Start of STUDY MATERIAL

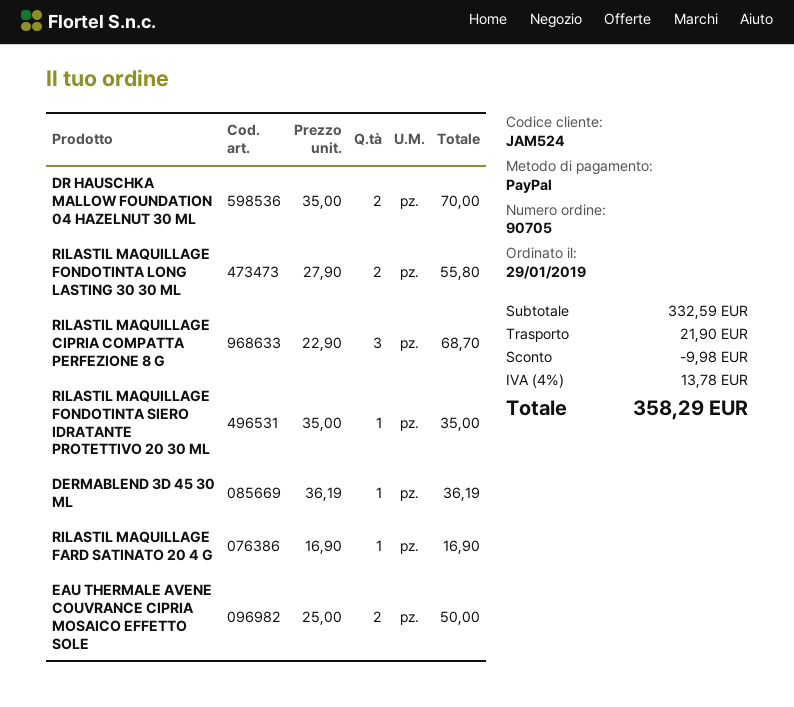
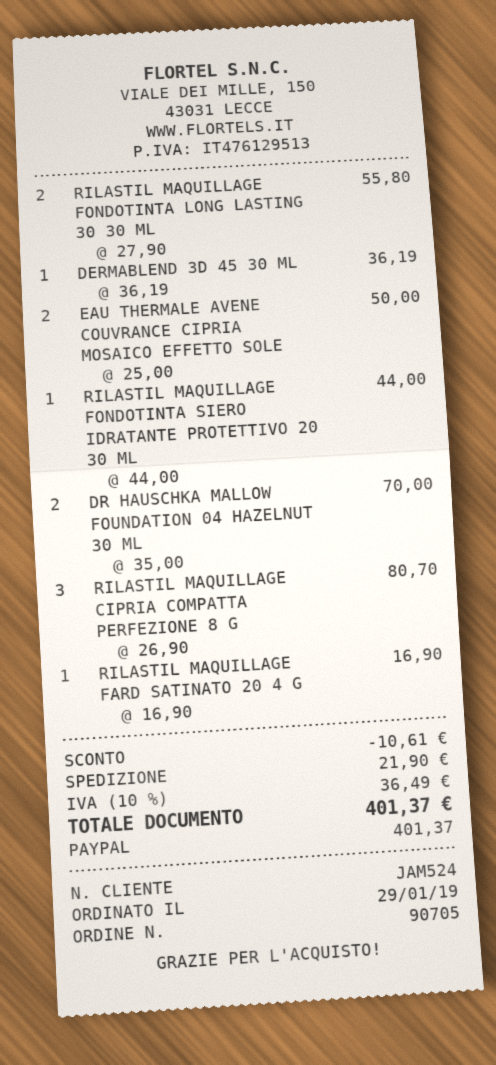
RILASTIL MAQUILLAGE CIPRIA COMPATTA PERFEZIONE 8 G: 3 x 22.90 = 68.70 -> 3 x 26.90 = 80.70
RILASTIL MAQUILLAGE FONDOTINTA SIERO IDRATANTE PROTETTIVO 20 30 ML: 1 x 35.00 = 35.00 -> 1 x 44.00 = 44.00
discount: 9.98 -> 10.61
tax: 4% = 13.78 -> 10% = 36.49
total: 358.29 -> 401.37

End of STUDY MATERIAL

* EXERCISE BRIEF:
Retype all the records shown above, character for character. Omit every picture.

* ANSWER:
RILASTIL MAQUILLAGE CIPRIA COMPATTA PERFEZIONE 8 G: 3 x 22.90 = 68.70 -> 3 x 26.90 = 80.70
RILASTIL MAQUILLAGE FONDOTINTA SIERO IDRATANTE PROTETTIVO 20 30 ML: 1 x 35.00 = 35.00 -> 1 x 44.00 = 44.00
discount: 9.98 -> 10.61
tax: 4% = 13.78 -> 10% = 36.49
total: 358.29 -> 401.37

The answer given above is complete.